§ Work instruction
Each line below should be repeated exactly, but no picture should be carried over.

[Before-and-after change data]
-.-.-

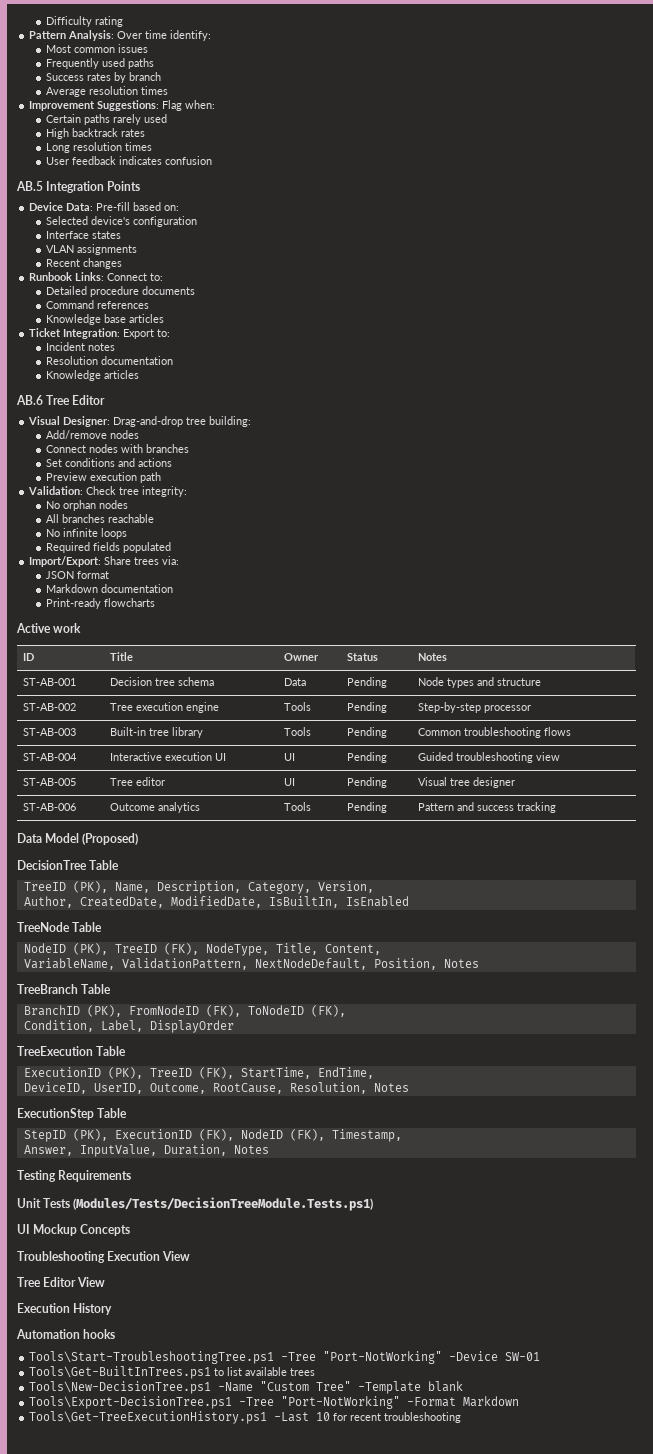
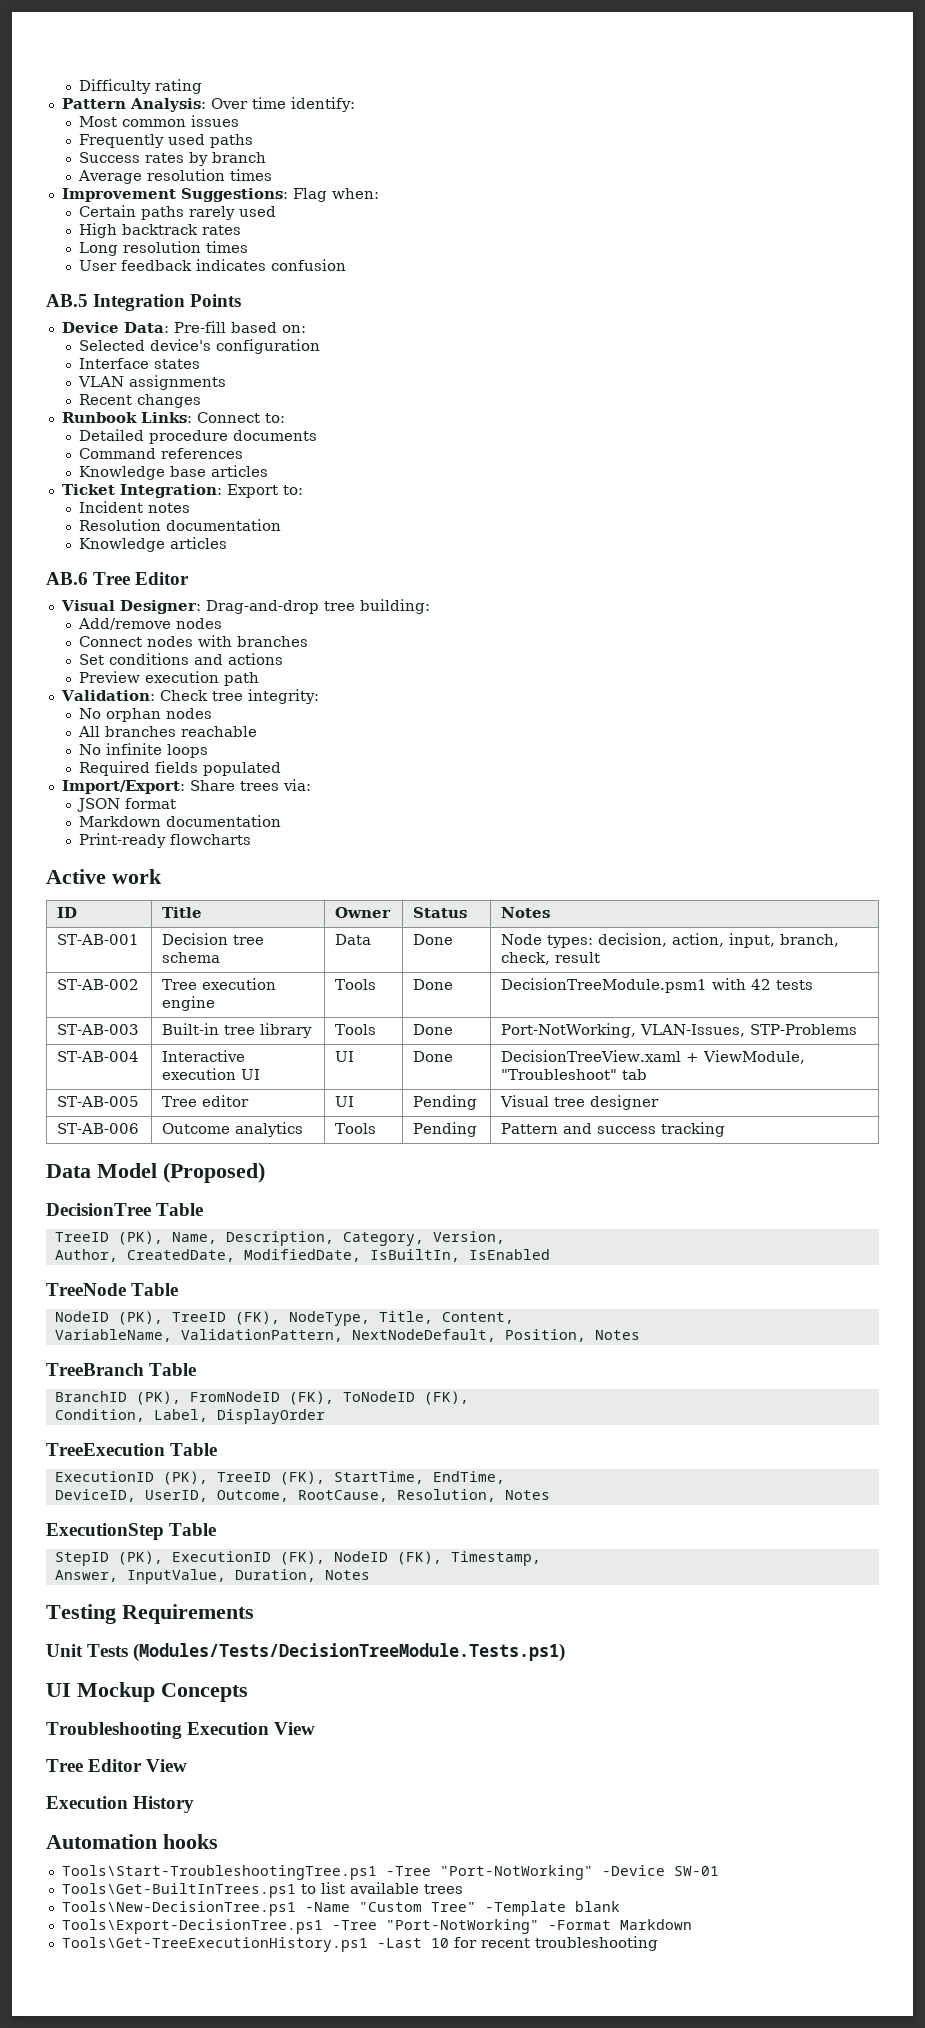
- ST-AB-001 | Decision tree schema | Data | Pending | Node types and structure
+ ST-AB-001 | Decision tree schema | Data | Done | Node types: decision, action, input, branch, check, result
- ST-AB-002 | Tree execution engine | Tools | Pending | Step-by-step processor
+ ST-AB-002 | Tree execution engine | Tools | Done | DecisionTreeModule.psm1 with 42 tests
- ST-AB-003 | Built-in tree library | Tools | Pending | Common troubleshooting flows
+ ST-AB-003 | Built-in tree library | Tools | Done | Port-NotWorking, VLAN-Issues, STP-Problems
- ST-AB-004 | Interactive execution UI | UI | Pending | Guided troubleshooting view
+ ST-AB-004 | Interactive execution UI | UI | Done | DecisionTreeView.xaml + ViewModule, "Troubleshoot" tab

-.-.-

§ Answer section
- ST-AB-001 | Decision tree schema | Data | Pending | Node types and structure
+ ST-AB-001 | Decision tree schema | Data | Done | Node types: decision, action, input, branch, check, result
- ST-AB-002 | Tree execution engine | Tools | Pending | Step-by-step processor
+ ST-AB-002 | Tree execution engine | Tools | Done | DecisionTreeModule.psm1 with 42 tests
- ST-AB-003 | Built-in tree library | Tools | Pending | Common troubleshooting flows
+ ST-AB-003 | Built-in tree library | Tools | Done | Port-NotWorking, VLAN-Issues, STP-Problems
- ST-AB-004 | Interactive execution UI | UI | Pending | Guided troubleshooting view
+ ST-AB-004 | Interactive execution UI | UI | Done | DecisionTreeView.xaml + ViewModule, "Troubleshoot" tab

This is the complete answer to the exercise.